Just take a minute and clear your palate.

I’ll ease you in… the song… the theme song… not as good. Not as memorable. Not eerily memorable. Like the next song from what you don’t yet know will turn out to be a one-hit wonder.

Okay… now to the show.

I don’t know whether it will be great or just good.

It is not, as some have written, trying too hard. It’s not showing its ass to draw your attention.

It is just what it is. Not a two-man show with two seeming opposites trying to find a horrifying psychotic who leaves dead bodies artfully splayed and displayed.

“TD2” is moody. There are fireworks, but they are seductive the way that they were in the first season. Season 2 is about four seriously broken people, three of whom are cops and one of whom is, it seems early on, a bad, bad guy.

Episode One is all set-up.
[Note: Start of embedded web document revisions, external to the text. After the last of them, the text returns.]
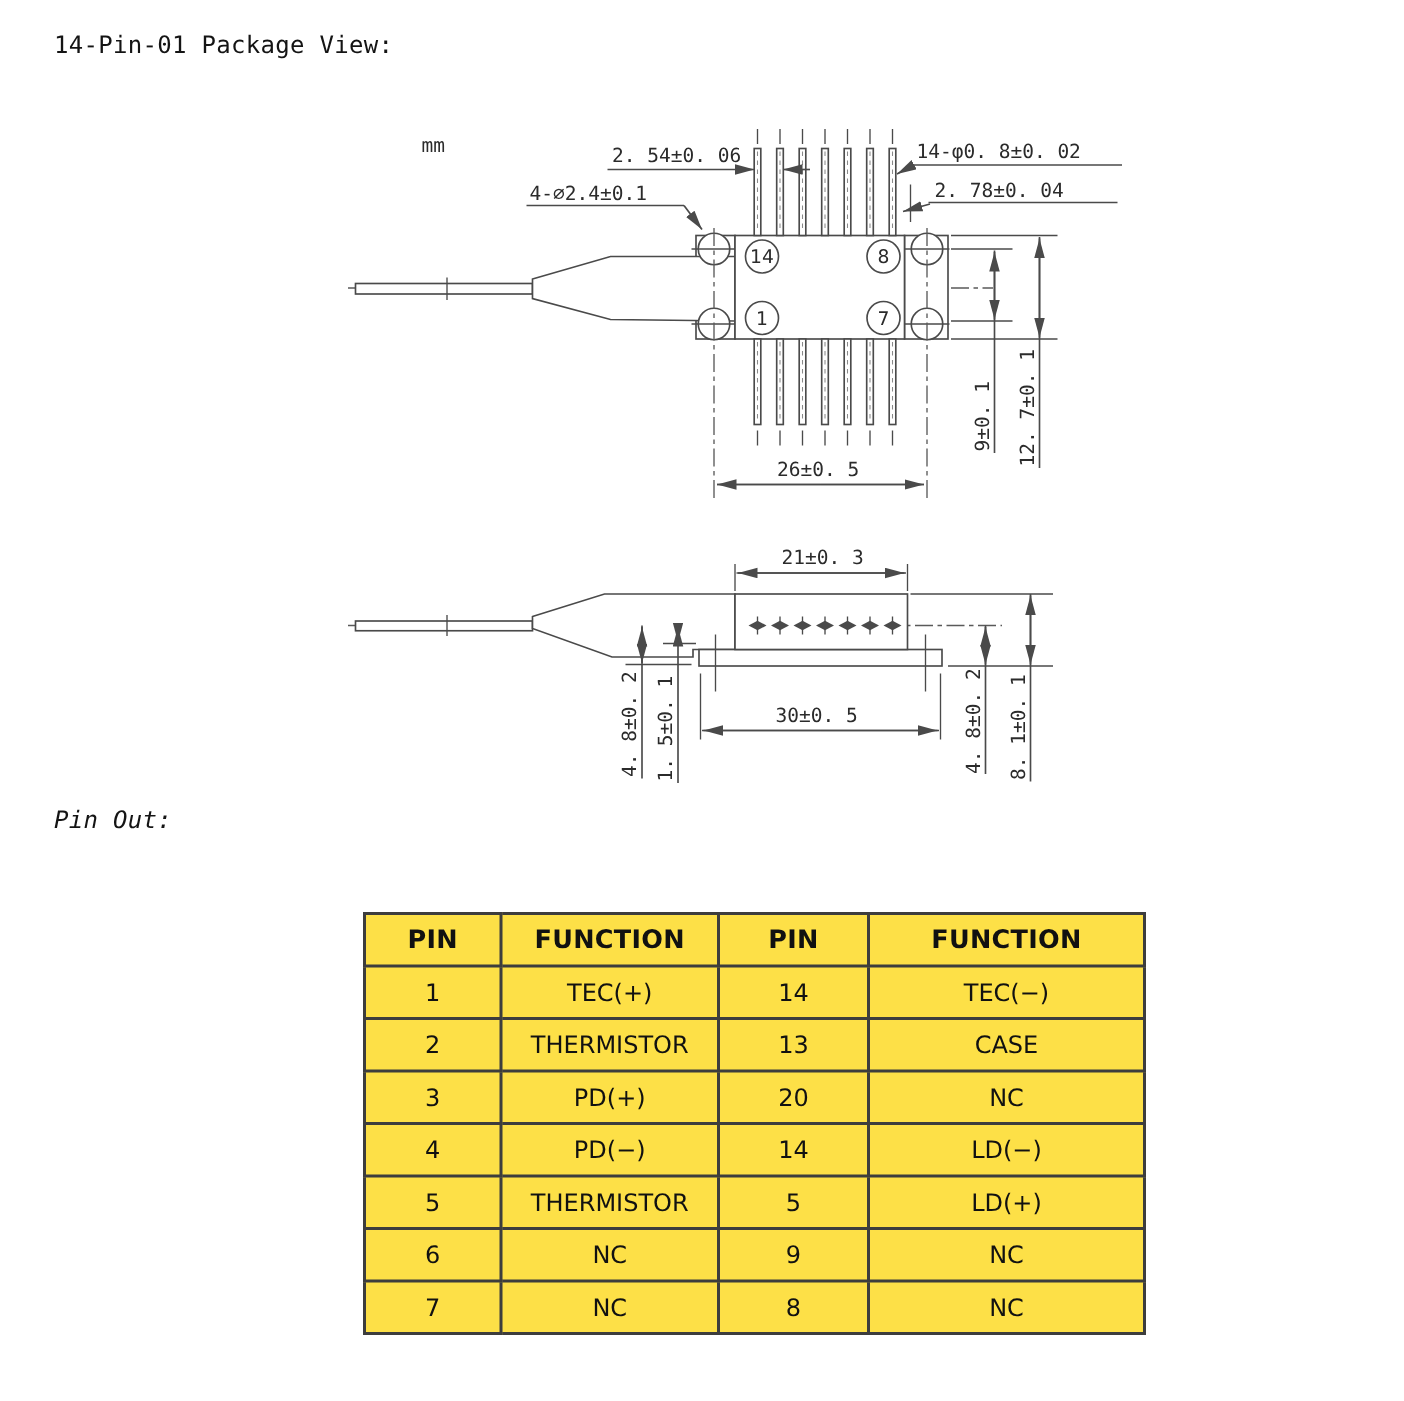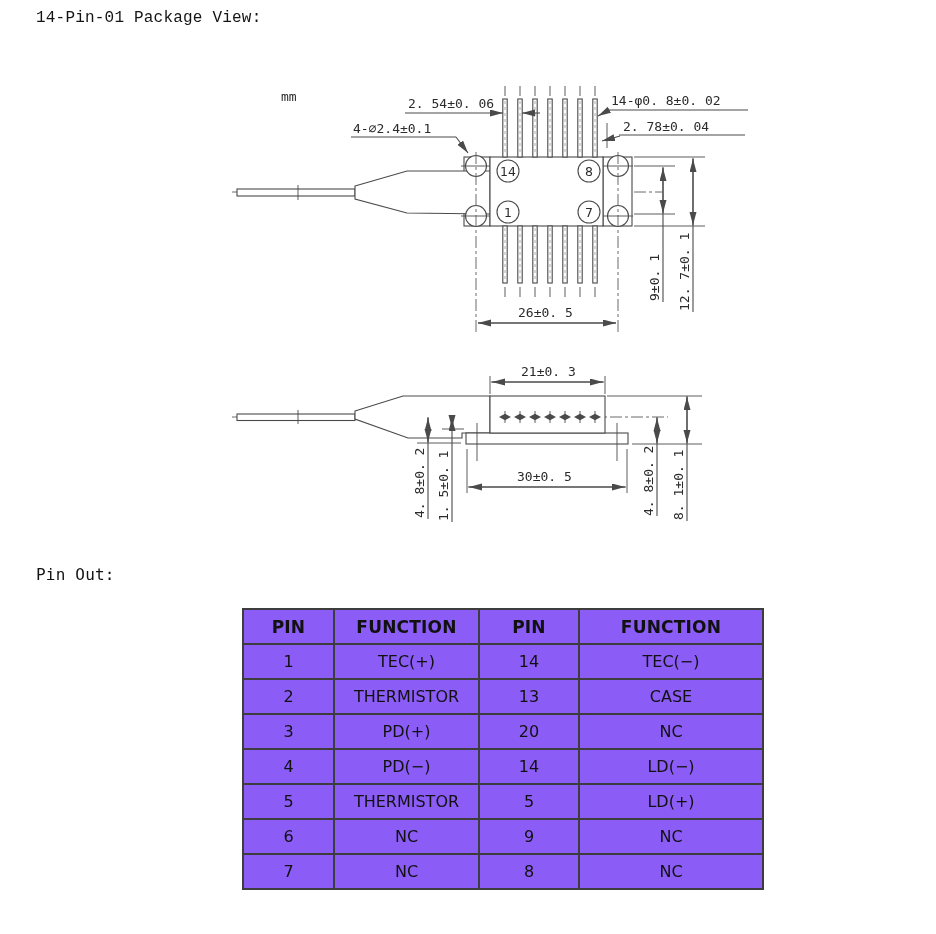"14-Pin-01 Package View:" .title { font-family: Liberation Mono, monospace -> none; top: 9px -> 20px }
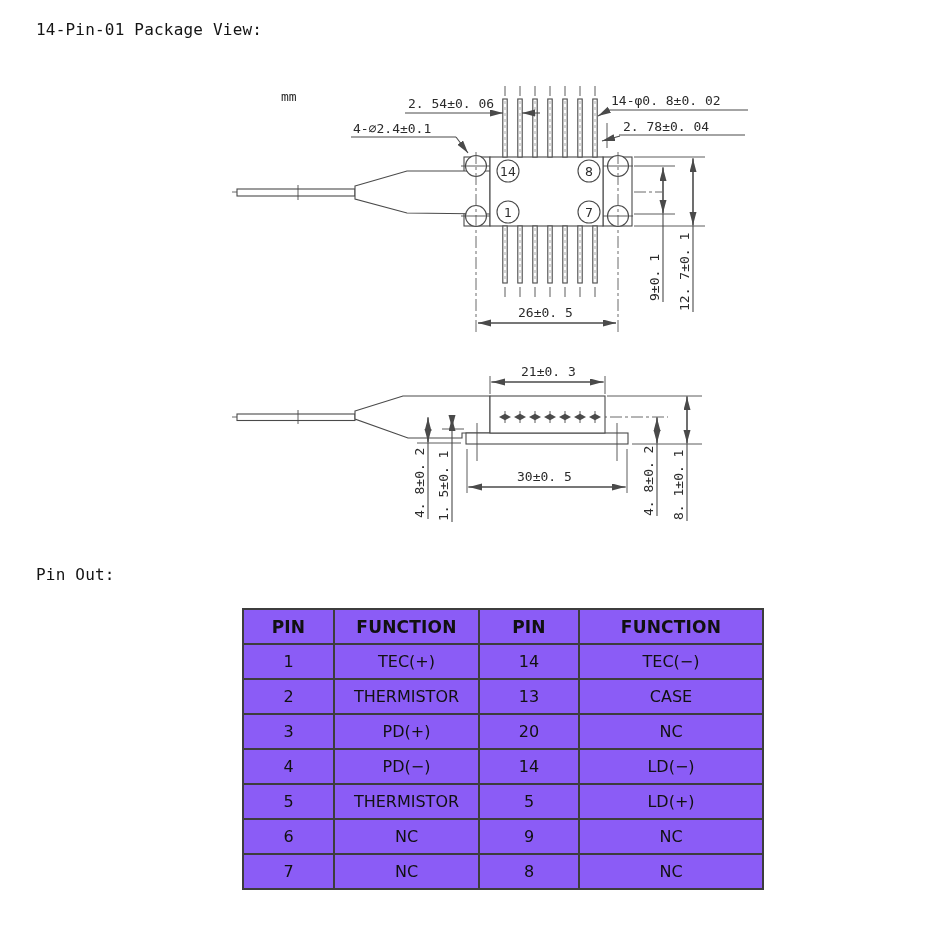"Pin Out:" .pinout { font-style: none -> italic; top: 565px -> 537px }
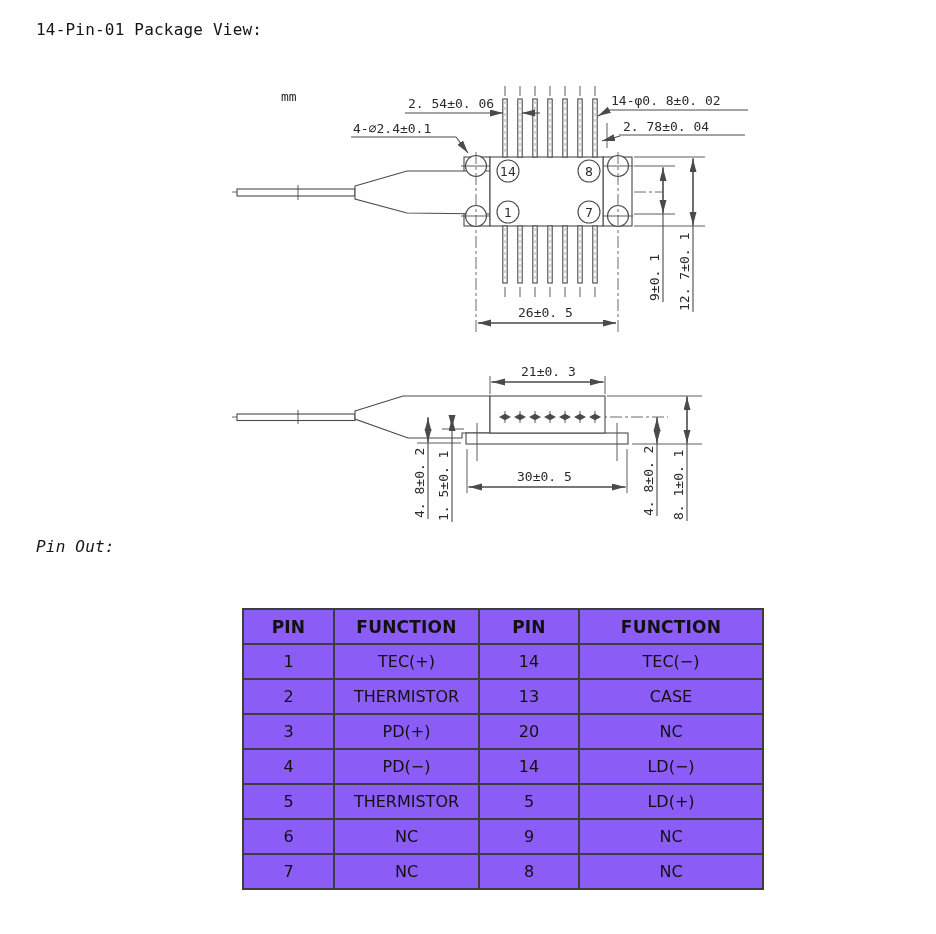"PIN" table.pintable { background: #8b5cf6 -> #fde047 }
Who are these four? What is their situation at the time this story begins? Most of the answers you will want are not made available to you. None of the three cops are archetypical, though each displays as a cop cliché, we have that idea ripped away along the way.

Episode Two is the meet-not-cute. And this will also be the hardest episode for a lot of people to get past, because the show makes it clear that we are being given all of the symptoms of the disease/crime, but what the trio of cops are actually getting into is being withheld maliciously. In Season One, the writer used time-shifting to keep the audience guessing. This season, it is much more straight forward… three cops hungry to find out the answer while they (and we with them) are being kept from knowing by the powers above them (in our case, Nic Pizzolatto).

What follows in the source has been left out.